含クロムリヒター閃石岩 richterite (士別市)
入手日:2010/06/26
採集地:士別市
士別市温根別の沢に、エメラルドグリーンの鉱物で構成される岩石があることが知られています。リヒター閃石という角閃石の一種が集まったものです。エメラルドグリーンなのはクロムを含むためで、2%程度含むので綺麗な緑色になっています。もっとクロムを含むとさらに綺麗な色になるかというとそうではなくて、黒く見えるようになります。

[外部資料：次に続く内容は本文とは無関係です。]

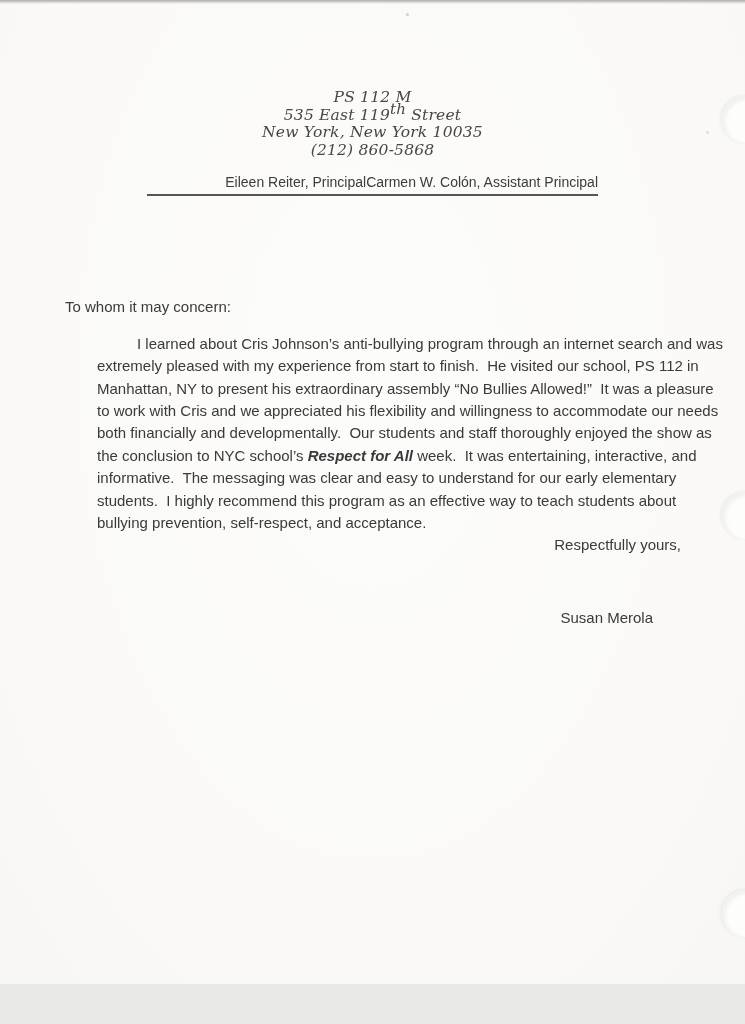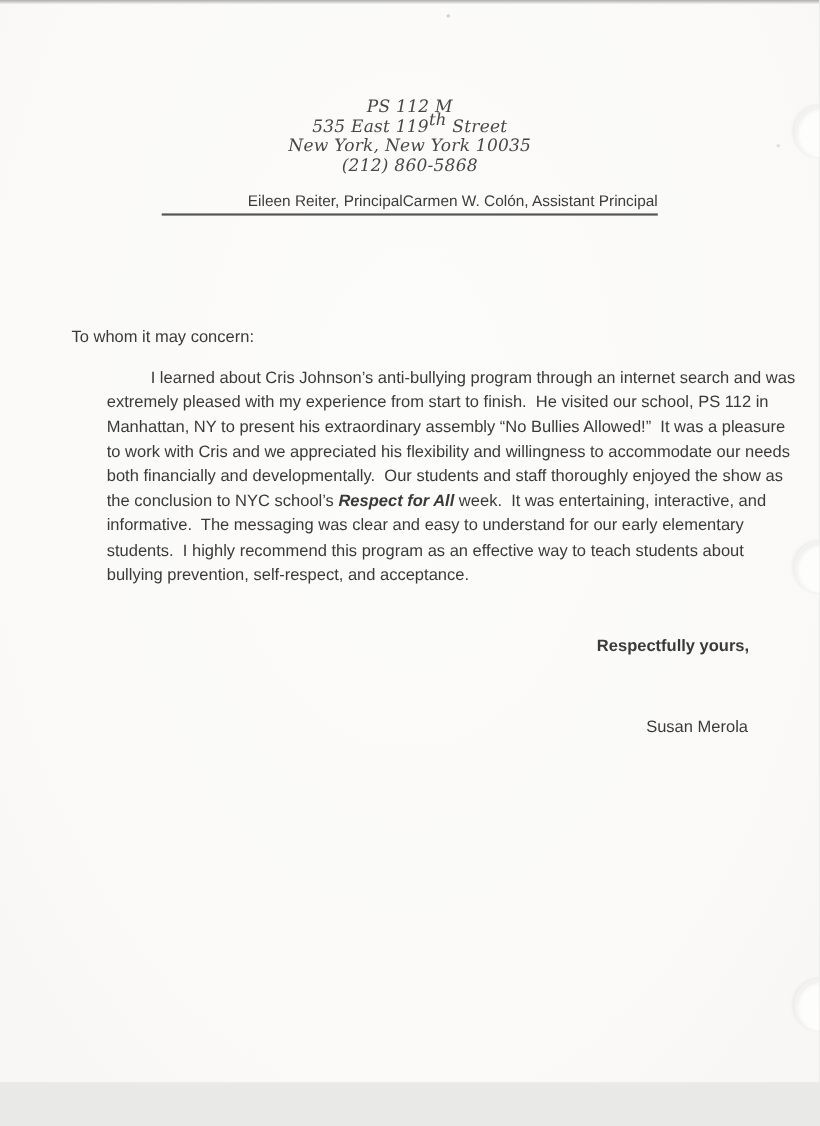--- a/index.html
+++ b/index.html
@@ -68,29 +68,27 @@
     line-height: 22.4px;
     color: #3a3a3a;
   }
   .salutation { margin-top: 100px; }
   .paragraph { margin-top: 14px; margin-left: 32px; }
   .para-line { white-space: nowrap; }
   .para-line:first-child { padding-left: 40px; }
   .it { font-style: italic; font-weight: bold; }
 
   .valediction {
-    margin-top: 43px;
     text-align: right;
     padding-right: 64px;
-    font-weight: bold;
   }
   .signature {
     margin-top: 49px;
     text-align: right;
-    padding-right: 65px;
+    padding-right: 92px;
     line-height: 23px;
   }
 </style>
 </head>
 <body>
 
 <div class="page">
 
   <div class="top-edge"></div>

緑色が強い角閃石は、北海道の他の地域でも見られますが、リヒター閃石は、北海道では温根別でしか見つかっていません。温根別で鮮やかな緑色の角閃石を見つけたら、クロムを含むリヒター閃石の可能性が高いですが、リヒター閃石の定義は、構成元素の比率で定義されています。肉眼や顕微鏡の観察で予想は付くものの、最終的な同定は、EPMA等の成分分析で行ったようです。
温根別:
士別市の郊外に、はるか昔、白亜紀の海洋底地殻が地表に現れている所があります。
士別市に露出している白亜紀の海洋底地殻は「幌加内オフィオライト」と呼ばれます。海洋底地殻の重なりが良好に保存されたオフィオライトが地上で観察できる所は非常に少なく、幌加内オフィオライトは、日本で3本の指に入る程の保存状態の良いオフィオライトと言われているようです。
幌加内オフィオライトが地表に露出している地域は、現在、山が連なった状態になっています。士別市と幌加内町の間にある山地帯がそうです。地殻変動でオフィオライトが地下から盛り上がってきて、チャート、玄武岩、斑レイ岩、角閃岩、蛇紋岩、かんらん岩などが露出しています。この山地を川が削って流れており、オフィオライトを構成する岩石鉱物を見てとることができるので、面白い場所の一つです。
士別市立博物館地質巡検:
この度、士別市立博物館の地質巡検に参加し、含クロムリヒター閃石岩が採集された沢へ行ってきました。士別市立博物館関係者の方々に大変感謝しております。m(__)m
参考:2010年士別市立博物館地質巡検資料 と 学芸員さんのお話。